À Mont-Ngafula, commune de l’ouest de Kinshasa, un nouvel outil de lutte contre l’insécurité s’impose peu à peu : le sifflet. Désormais, presque chaque foyer en possède un, prêt à être utilisé pour alerter le voisinage en cas d’agression. Une stratégie communautaire née d’un constat alarmant : la montée fulgurante de la criminalité dans la commune.

Depuis plusieurs mois, les habitants vivent dans la peur. Braquages, agressions à l’arme blanche, vols et meurtres se succèdent à un rythme inquiétant. La psychose est telle que la population s’organise désormais pour réagir collectivement, le son du sifflet servant de signal d’alerte et de ralliement face aux criminels.

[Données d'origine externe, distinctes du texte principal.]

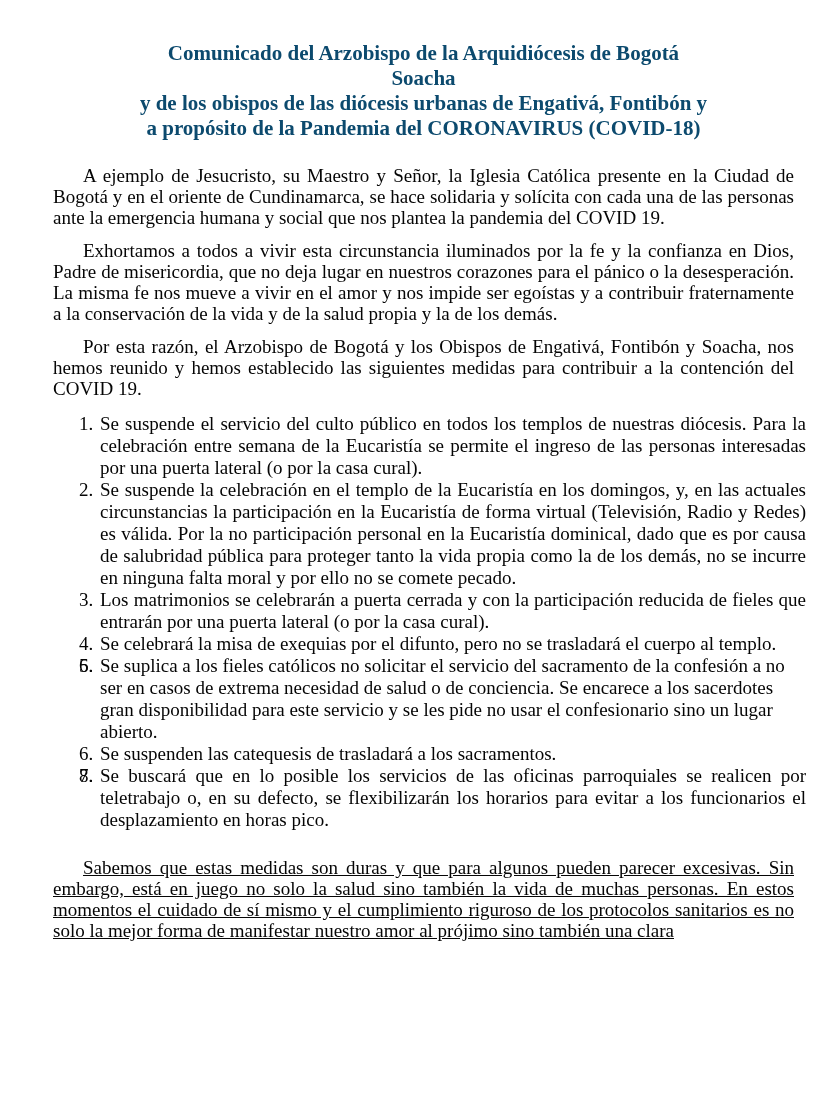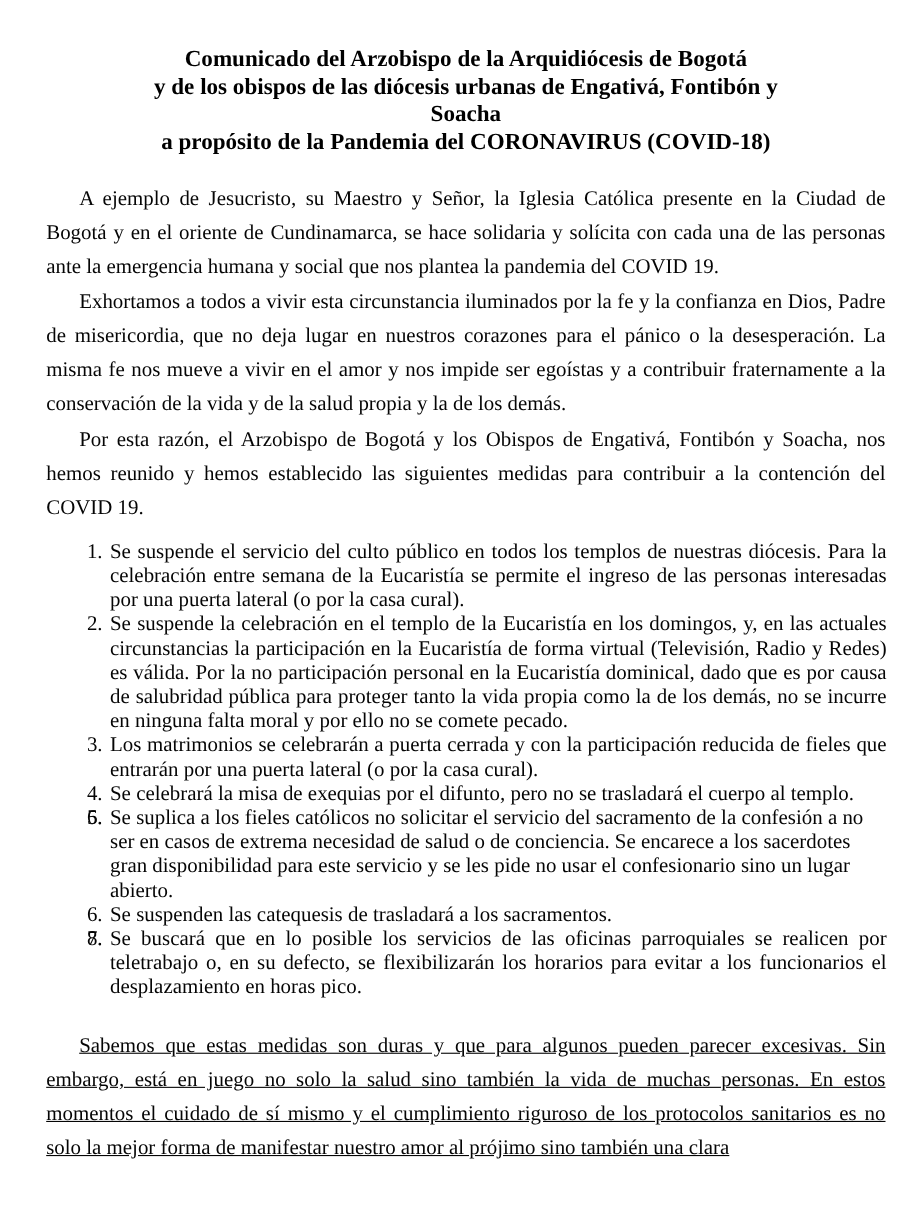"Comunicado del Arzobispo de la" .title { color: #000000 -> #0c4a6e }
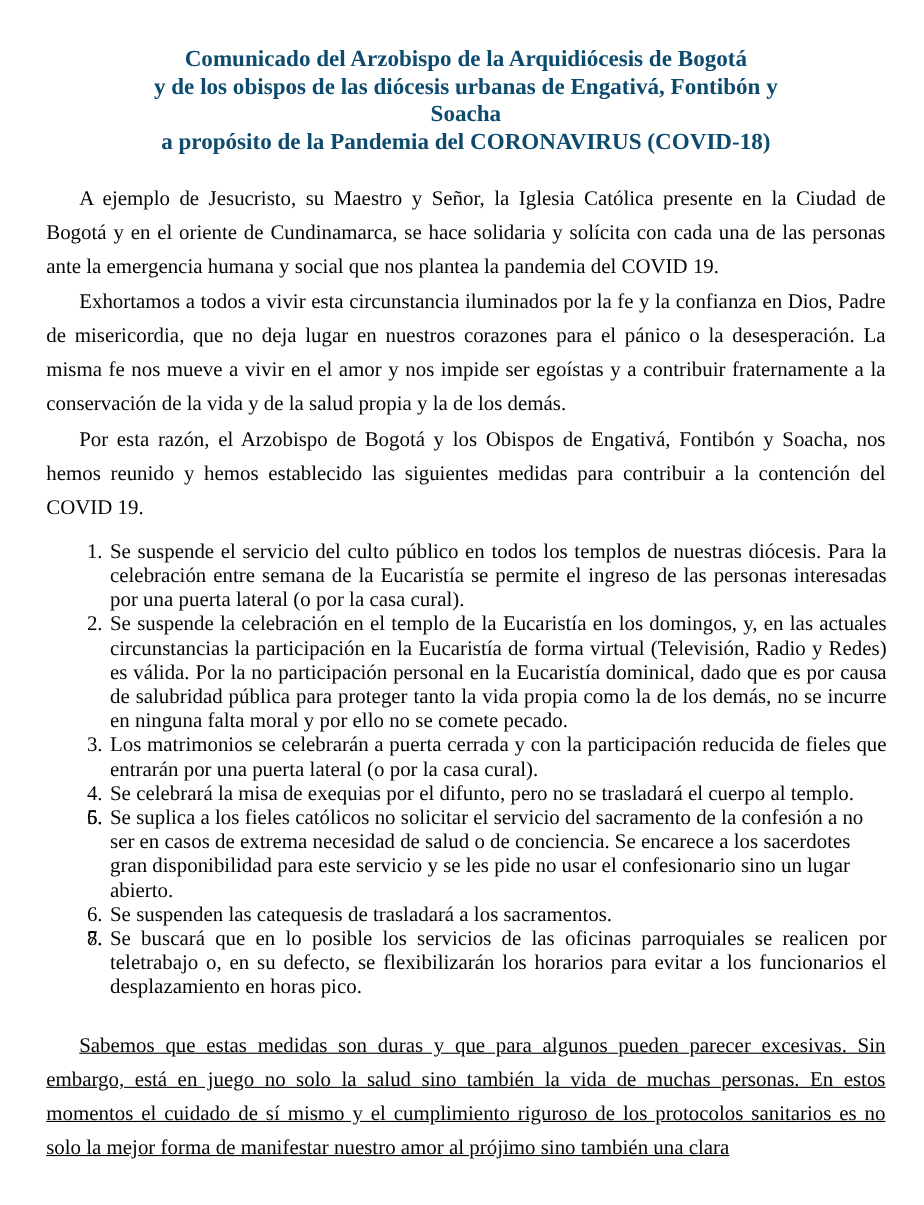"y de los obispos de" div { order: before "Soacha" -> after "Soacha" }
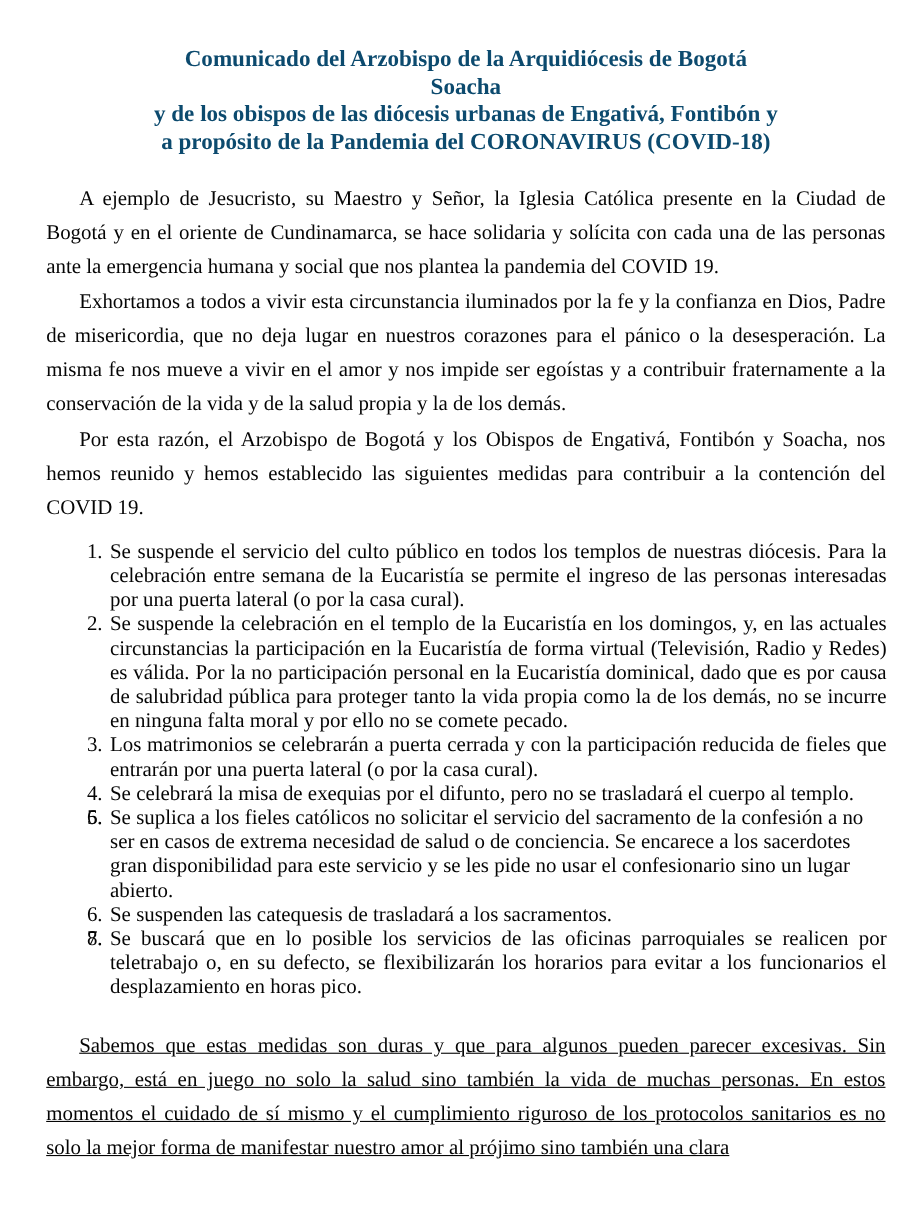"A ejemplo de Jesucristo, su" .bodytext p { line-height: 31px -> 21px; margin: 1px -> 12px }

Face à l’ampleur du phénomène, les autorités municipales ont multiplié les sensibilisations, en particulier auprès des jeunes. Elles encouragent la formation de « groupes de vigilance », chargés de surveiller les quartiers et de dissuader toute tentative d’agression. Ces initiatives citoyennes, bien que rudimentaires, témoignent de la volonté des habitants de ne plus subir passivement l’insécurité.
Le quartier Bianda a récemment été secoué par l’assassinat d’un homme sexagénaire, abattu par balles non loin de la résidence du ministre d’État à l’Économie nationale, Daniel Mukoko Samba. Quelques jours auparavant, un braquage à Masanga Mbila avait coûté la vie à un homme dans la trentaine. Ces drames, parmi d’autres, ont renforcé la détermination des habitants à adopter des mécanismes d’autodéfense communautaire.
À défaut de moyens technologiques modernes de sécurité, les habitants de Mont-Ngafula misent sur la solidarité et la vigilance collective. Les sifflets, simples mais efficaces, sont devenus l’emblème de cette riposte populaire contre l’insécurité grandissante.